§ **WORK REQUEST**
Would you print the material exactly, starting at its first line and ending at the line holding "Indigo: 1 for 279.00 -> 1 for 269.00"?
....
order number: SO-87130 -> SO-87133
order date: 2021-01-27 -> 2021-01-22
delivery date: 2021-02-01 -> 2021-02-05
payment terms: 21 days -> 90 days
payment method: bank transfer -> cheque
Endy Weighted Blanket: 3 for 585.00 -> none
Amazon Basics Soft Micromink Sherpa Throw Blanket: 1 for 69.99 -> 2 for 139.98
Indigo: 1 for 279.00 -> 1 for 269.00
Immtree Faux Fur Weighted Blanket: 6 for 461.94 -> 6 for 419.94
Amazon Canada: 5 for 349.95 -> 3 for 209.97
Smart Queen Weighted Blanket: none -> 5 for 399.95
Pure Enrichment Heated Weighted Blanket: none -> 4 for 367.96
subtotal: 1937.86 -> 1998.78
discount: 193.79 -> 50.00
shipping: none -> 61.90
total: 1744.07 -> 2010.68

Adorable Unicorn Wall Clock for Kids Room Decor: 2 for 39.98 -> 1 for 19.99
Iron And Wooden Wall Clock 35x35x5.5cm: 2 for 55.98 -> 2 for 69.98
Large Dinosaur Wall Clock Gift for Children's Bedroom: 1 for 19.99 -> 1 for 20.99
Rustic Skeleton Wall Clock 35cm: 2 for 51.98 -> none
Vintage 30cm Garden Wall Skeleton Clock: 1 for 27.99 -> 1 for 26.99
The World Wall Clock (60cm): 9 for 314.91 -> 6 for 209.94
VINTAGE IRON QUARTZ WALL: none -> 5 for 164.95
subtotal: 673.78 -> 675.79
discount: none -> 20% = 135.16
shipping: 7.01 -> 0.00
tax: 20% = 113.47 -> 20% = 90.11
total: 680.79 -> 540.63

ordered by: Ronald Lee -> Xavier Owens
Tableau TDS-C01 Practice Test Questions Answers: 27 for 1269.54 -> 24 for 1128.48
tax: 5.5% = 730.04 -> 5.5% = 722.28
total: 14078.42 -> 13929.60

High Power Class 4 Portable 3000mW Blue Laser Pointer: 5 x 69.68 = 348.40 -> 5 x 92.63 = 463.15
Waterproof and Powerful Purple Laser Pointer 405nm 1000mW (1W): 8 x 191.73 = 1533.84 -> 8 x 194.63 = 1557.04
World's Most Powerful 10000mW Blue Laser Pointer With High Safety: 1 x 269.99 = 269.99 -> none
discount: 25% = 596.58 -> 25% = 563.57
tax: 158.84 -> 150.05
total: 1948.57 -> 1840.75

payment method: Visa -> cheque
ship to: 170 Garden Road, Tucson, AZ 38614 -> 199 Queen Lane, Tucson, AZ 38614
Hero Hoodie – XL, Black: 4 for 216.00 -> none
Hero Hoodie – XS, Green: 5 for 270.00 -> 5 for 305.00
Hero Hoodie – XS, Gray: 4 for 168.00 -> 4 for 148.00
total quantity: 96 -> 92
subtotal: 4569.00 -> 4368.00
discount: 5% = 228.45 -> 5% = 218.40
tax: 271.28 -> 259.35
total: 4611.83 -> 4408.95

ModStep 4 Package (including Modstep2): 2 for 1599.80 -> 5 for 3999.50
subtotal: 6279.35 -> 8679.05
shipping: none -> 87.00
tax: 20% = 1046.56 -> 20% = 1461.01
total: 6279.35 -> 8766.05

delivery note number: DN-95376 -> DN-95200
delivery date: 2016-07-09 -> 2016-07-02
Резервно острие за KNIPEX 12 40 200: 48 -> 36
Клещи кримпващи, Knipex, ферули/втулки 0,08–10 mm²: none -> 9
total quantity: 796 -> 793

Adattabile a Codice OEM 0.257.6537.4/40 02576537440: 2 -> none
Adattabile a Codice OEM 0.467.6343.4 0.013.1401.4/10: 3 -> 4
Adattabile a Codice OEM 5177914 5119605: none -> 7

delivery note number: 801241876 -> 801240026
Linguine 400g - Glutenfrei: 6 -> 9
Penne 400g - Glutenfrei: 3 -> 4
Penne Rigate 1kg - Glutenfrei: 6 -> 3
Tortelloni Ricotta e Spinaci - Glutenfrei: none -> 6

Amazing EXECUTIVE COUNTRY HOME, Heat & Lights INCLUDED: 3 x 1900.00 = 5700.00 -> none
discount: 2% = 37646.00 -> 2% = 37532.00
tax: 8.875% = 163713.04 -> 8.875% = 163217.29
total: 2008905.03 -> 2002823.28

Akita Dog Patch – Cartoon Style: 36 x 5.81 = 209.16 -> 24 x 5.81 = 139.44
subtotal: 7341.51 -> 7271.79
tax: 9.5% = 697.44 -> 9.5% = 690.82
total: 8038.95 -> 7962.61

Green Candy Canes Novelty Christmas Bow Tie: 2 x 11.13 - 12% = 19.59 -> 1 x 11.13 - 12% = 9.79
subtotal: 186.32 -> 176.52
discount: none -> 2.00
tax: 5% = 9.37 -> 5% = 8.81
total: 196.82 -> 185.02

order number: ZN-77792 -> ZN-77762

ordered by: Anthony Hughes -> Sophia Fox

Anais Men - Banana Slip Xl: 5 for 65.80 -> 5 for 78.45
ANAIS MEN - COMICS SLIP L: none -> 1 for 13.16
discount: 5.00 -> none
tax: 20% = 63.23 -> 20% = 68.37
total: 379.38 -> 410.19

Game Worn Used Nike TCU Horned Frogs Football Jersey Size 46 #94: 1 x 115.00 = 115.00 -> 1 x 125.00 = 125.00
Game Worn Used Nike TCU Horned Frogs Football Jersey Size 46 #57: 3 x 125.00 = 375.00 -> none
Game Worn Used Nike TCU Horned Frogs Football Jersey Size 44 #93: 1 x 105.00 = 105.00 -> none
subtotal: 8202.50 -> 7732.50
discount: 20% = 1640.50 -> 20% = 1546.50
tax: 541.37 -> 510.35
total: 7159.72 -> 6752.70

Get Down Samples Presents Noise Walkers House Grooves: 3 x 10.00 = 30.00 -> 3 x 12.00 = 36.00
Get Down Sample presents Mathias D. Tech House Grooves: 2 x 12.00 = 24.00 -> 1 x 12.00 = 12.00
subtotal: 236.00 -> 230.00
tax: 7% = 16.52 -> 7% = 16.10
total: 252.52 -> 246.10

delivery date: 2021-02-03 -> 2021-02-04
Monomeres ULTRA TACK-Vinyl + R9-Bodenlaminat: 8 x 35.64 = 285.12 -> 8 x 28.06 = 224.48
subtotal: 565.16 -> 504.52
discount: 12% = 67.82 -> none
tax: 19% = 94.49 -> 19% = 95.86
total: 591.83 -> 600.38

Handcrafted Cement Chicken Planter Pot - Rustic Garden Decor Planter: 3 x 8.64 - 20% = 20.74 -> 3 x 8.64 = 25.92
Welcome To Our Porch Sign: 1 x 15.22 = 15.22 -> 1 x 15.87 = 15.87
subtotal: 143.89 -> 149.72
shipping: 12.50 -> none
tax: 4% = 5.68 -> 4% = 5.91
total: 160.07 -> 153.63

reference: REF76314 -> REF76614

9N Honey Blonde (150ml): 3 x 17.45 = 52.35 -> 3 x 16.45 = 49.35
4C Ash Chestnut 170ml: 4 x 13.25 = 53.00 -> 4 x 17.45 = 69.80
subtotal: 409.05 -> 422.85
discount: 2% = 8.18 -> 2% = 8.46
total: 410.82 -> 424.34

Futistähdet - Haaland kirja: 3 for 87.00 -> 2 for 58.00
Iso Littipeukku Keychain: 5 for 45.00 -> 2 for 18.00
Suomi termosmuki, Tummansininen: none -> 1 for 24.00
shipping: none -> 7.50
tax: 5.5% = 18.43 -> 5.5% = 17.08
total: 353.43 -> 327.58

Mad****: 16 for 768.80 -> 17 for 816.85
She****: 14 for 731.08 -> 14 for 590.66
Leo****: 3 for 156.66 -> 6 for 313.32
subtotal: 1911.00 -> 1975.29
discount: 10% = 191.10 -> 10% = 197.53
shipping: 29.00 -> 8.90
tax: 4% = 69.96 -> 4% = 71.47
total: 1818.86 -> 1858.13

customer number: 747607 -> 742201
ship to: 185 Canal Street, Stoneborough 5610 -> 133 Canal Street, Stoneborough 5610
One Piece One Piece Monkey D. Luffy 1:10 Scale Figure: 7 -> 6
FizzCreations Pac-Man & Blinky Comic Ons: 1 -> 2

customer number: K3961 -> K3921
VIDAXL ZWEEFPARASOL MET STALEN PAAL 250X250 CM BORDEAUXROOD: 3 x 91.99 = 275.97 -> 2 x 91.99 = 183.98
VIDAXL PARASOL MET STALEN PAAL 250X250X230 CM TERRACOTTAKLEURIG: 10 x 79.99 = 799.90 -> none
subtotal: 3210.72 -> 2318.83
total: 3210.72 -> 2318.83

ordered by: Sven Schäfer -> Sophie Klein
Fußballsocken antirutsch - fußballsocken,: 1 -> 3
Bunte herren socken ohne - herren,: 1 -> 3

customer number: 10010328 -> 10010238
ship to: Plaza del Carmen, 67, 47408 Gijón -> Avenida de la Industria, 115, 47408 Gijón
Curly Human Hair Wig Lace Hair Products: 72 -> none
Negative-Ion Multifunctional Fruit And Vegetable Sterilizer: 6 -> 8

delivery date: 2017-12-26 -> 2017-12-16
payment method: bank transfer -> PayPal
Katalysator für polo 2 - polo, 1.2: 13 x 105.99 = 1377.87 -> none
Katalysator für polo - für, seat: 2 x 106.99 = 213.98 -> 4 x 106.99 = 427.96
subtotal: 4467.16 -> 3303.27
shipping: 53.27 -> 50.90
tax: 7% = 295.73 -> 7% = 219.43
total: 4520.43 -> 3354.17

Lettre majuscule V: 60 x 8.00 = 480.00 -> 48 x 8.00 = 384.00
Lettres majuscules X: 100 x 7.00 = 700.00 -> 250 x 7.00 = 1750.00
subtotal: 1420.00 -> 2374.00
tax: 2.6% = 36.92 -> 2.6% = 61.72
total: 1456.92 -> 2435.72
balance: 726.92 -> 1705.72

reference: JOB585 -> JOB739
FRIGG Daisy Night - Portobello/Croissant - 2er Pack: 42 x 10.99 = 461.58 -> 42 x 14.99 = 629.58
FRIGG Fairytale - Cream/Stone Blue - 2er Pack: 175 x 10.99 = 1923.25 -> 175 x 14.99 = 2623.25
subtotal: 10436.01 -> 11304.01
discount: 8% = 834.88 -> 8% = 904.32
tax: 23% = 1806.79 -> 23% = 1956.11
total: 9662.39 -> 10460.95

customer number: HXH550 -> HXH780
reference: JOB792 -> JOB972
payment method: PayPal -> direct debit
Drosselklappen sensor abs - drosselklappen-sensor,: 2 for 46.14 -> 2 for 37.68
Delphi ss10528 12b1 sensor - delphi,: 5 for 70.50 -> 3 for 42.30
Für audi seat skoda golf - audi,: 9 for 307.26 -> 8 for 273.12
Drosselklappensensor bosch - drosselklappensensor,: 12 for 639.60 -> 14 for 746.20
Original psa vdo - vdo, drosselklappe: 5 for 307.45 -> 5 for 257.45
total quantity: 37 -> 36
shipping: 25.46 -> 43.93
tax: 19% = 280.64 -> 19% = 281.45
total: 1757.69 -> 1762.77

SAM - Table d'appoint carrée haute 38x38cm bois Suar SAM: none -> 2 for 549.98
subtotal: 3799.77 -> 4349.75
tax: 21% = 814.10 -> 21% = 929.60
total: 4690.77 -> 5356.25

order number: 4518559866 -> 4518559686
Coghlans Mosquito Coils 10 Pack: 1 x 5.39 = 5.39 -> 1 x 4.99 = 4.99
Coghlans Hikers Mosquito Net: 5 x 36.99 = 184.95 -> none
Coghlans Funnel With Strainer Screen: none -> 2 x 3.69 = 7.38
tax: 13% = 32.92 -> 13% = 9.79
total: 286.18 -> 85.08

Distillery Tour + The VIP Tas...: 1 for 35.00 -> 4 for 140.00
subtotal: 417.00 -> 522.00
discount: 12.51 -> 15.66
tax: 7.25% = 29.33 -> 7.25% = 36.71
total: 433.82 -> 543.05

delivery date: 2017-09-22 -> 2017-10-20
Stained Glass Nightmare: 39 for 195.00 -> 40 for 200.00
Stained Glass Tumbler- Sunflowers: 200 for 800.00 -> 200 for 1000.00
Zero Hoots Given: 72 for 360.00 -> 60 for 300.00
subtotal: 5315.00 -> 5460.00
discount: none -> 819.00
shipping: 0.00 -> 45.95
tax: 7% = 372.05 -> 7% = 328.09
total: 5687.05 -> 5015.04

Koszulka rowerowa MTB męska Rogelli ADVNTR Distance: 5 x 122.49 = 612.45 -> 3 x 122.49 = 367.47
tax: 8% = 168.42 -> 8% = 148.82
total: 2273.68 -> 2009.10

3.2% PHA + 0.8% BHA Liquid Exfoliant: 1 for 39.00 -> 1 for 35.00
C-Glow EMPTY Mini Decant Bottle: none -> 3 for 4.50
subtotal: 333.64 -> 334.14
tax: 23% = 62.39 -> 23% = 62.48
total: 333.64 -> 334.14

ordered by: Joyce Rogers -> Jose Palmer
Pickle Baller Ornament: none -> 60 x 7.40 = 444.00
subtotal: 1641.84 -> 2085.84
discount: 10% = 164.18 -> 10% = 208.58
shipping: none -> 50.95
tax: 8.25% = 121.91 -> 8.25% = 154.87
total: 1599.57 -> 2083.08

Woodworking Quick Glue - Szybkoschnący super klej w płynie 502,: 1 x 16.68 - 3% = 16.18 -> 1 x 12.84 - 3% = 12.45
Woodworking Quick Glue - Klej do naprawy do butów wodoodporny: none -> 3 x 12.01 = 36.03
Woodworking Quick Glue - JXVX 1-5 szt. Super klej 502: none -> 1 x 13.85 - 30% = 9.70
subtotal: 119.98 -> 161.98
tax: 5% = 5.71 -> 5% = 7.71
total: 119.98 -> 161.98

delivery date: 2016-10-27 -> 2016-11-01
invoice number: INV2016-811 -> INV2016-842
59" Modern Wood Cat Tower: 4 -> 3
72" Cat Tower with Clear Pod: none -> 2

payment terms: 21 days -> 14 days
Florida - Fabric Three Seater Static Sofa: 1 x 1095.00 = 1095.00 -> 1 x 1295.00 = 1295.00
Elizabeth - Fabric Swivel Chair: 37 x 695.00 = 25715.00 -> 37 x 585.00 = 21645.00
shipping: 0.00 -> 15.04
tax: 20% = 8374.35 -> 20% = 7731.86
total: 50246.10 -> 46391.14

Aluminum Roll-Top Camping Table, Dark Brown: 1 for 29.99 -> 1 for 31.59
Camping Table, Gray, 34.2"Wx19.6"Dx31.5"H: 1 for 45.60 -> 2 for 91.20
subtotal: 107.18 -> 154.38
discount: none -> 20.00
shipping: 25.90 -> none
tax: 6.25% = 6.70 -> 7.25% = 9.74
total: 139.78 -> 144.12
....
§ **ANSWER TO THIS EXERCISE**
order number: SO-87130 -> SO-87133
order date: 2021-01-27 -> 2021-01-22
delivery date: 2021-02-01 -> 2021-02-05
payment terms: 21 days -> 90 days
payment method: bank transfer -> cheque
Endy Weighted Blanket: 3 for 585.00 -> none
Amazon Basics Soft Micromink Sherpa Throw Blanket: 1 for 69.99 -> 2 for 139.98
Indigo: 1 for 279.00 -> 1 for 269.00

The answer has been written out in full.